Task to carry out – Every line below from the one containing "(175, 102) none -> [99,125,128,135] WIP" through the one containing "(497, 235) none -> [383,167,428,177] monitor" is to be printed exactly, with the pictures omitted.

━━━━━━━━

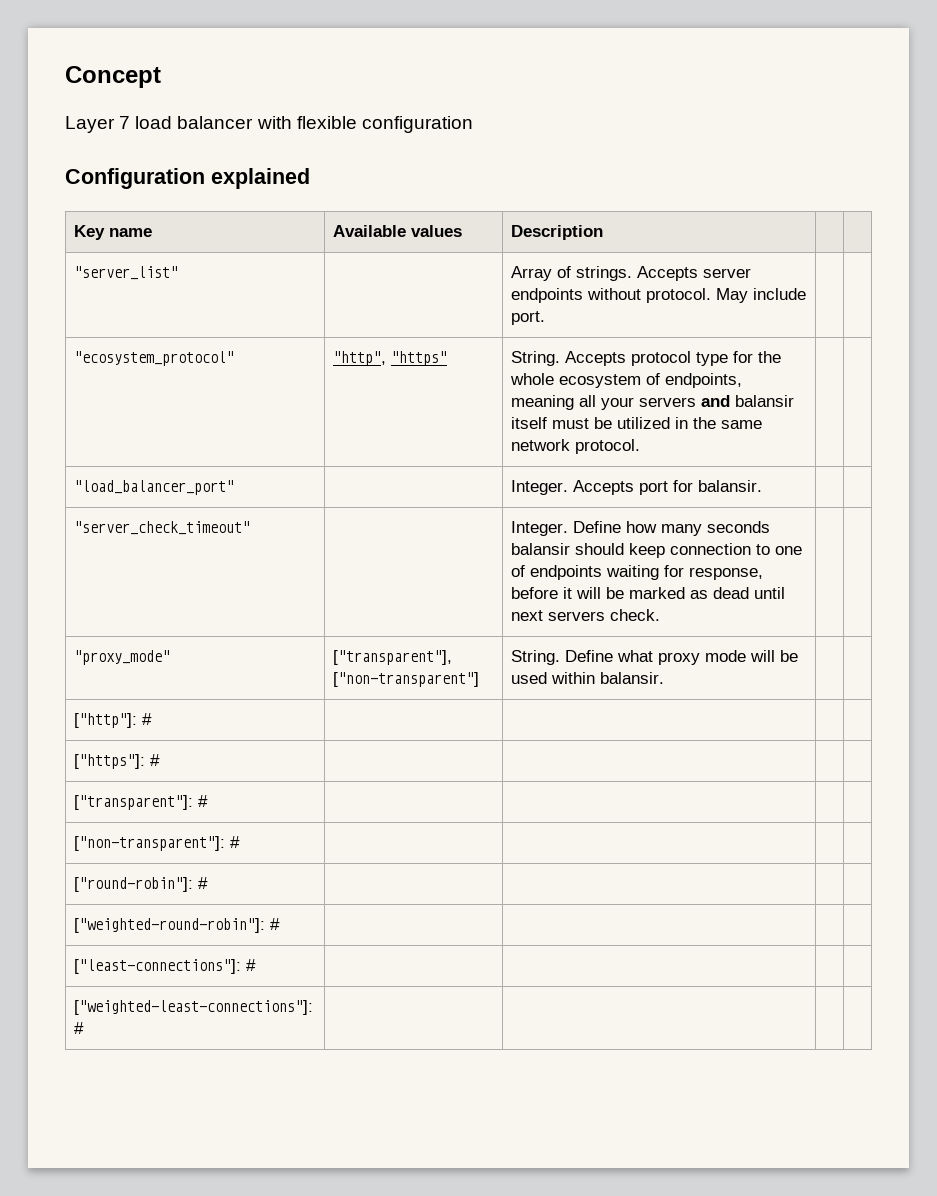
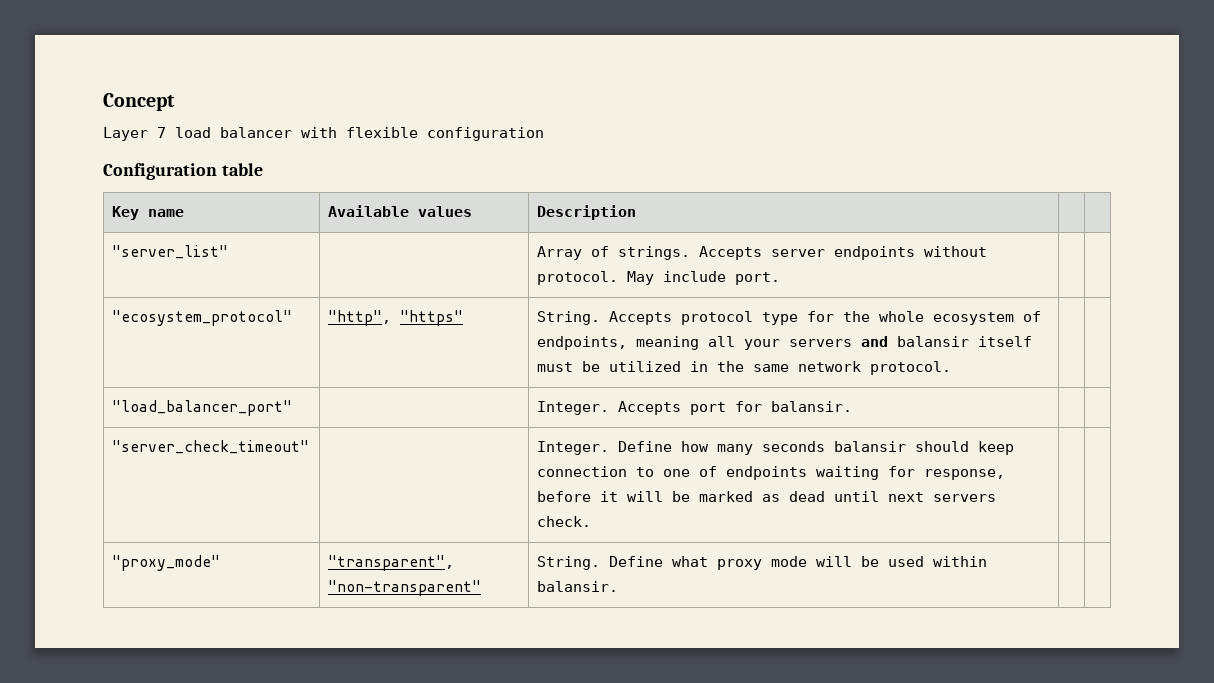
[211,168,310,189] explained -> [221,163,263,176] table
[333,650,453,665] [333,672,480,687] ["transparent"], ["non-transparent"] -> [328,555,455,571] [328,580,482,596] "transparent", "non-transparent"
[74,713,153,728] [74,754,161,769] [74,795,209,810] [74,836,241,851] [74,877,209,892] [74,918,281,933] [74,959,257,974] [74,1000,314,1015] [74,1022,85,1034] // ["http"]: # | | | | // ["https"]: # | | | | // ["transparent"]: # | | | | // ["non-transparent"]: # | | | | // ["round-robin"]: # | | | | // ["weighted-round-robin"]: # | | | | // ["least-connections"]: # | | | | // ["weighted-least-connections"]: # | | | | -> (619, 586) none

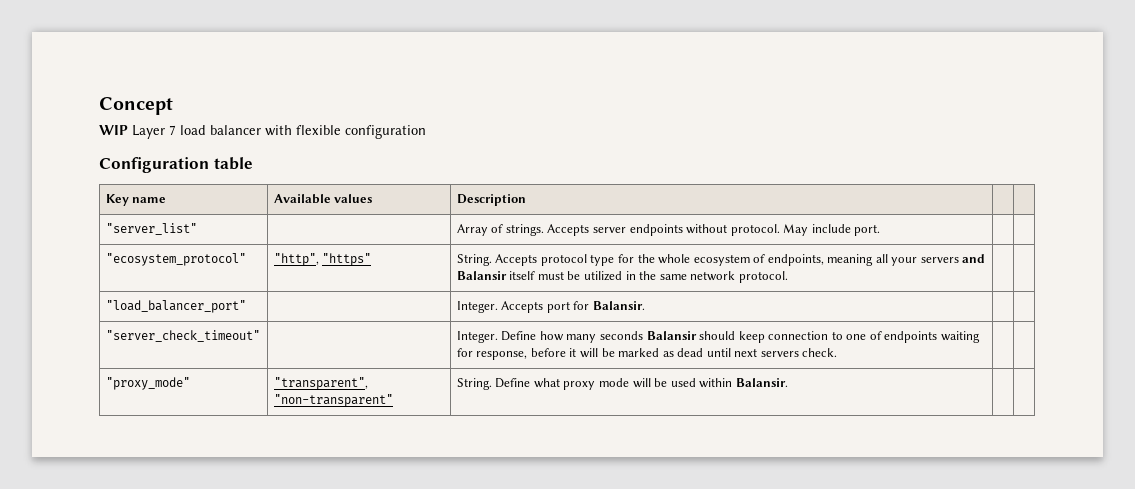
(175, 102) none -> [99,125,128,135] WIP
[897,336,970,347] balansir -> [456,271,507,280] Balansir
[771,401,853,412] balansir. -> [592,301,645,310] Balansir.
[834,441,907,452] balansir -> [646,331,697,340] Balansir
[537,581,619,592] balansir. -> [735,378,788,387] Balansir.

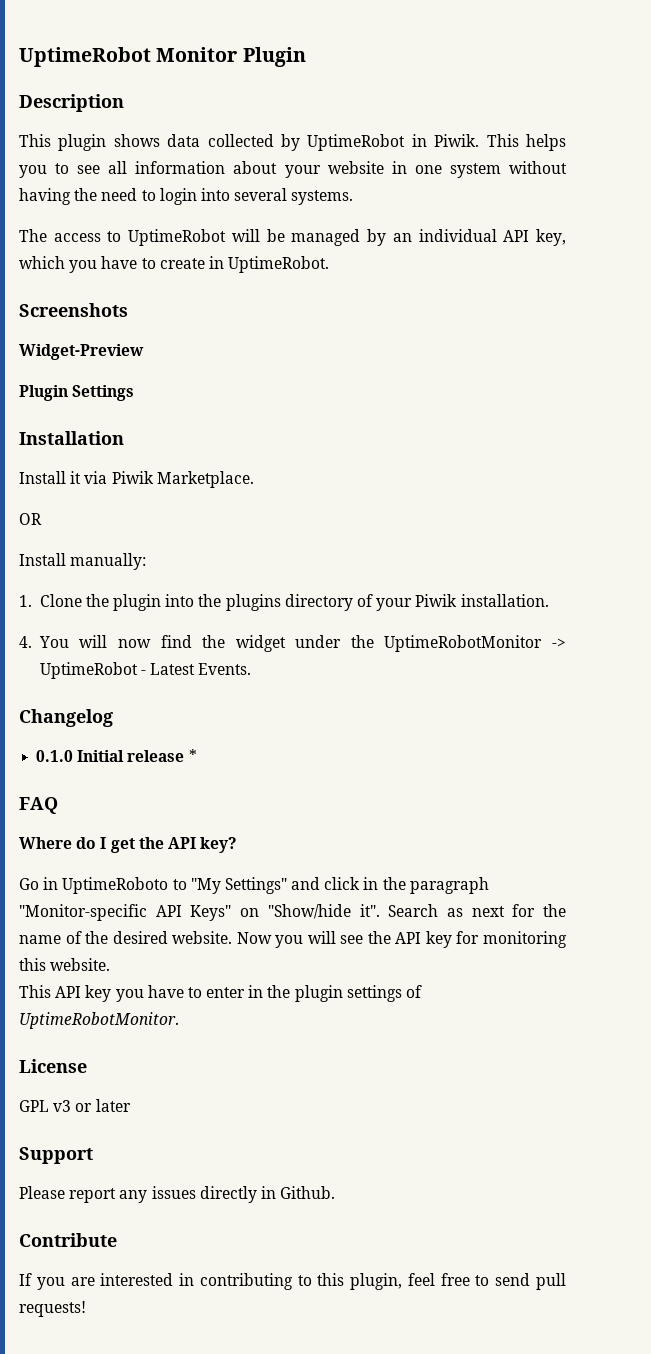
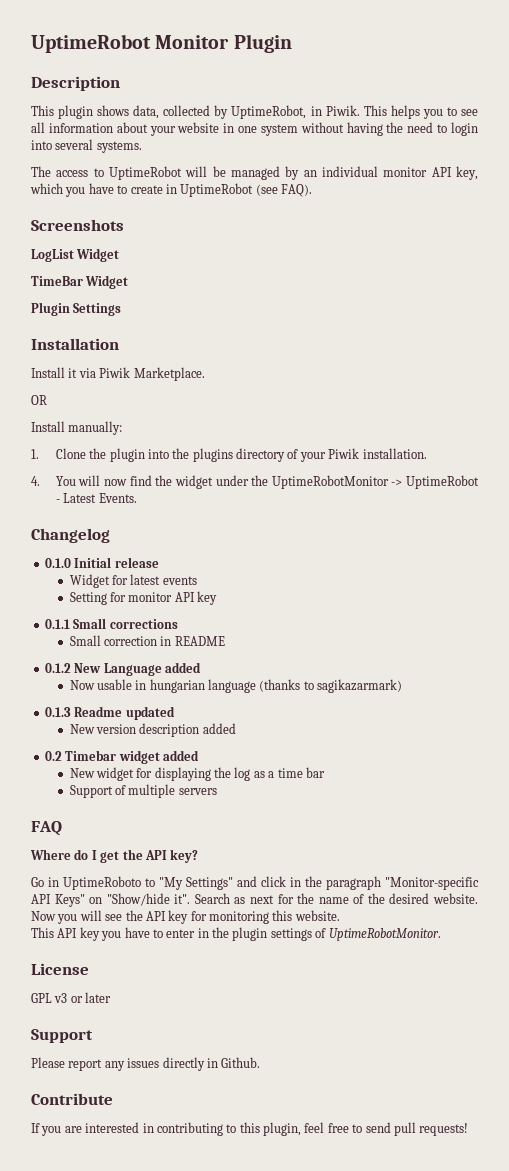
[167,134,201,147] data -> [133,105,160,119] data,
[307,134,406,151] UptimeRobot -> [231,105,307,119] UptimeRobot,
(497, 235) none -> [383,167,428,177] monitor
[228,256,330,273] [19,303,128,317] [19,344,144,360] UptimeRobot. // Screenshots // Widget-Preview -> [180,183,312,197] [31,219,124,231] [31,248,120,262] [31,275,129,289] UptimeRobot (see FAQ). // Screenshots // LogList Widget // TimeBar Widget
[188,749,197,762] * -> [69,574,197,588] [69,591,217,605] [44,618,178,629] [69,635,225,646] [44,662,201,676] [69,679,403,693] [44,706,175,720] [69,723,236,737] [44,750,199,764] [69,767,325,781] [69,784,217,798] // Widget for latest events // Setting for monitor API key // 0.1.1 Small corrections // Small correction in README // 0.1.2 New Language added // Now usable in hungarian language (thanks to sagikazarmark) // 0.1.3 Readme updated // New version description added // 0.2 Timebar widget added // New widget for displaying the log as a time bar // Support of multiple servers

━━━━━━━━

Response –
(175, 102) none -> [99,125,128,135] WIP
[897,336,970,347] balansir -> [456,271,507,280] Balansir
[771,401,853,412] balansir. -> [592,301,645,310] Balansir.
[834,441,907,452] balansir -> [646,331,697,340] Balansir
[537,581,619,592] balansir. -> [735,378,788,387] Balansir.

[167,134,201,147] data -> [133,105,160,119] data,
[307,134,406,151] UptimeRobot -> [231,105,307,119] UptimeRobot,
(497, 235) none -> [383,167,428,177] monitor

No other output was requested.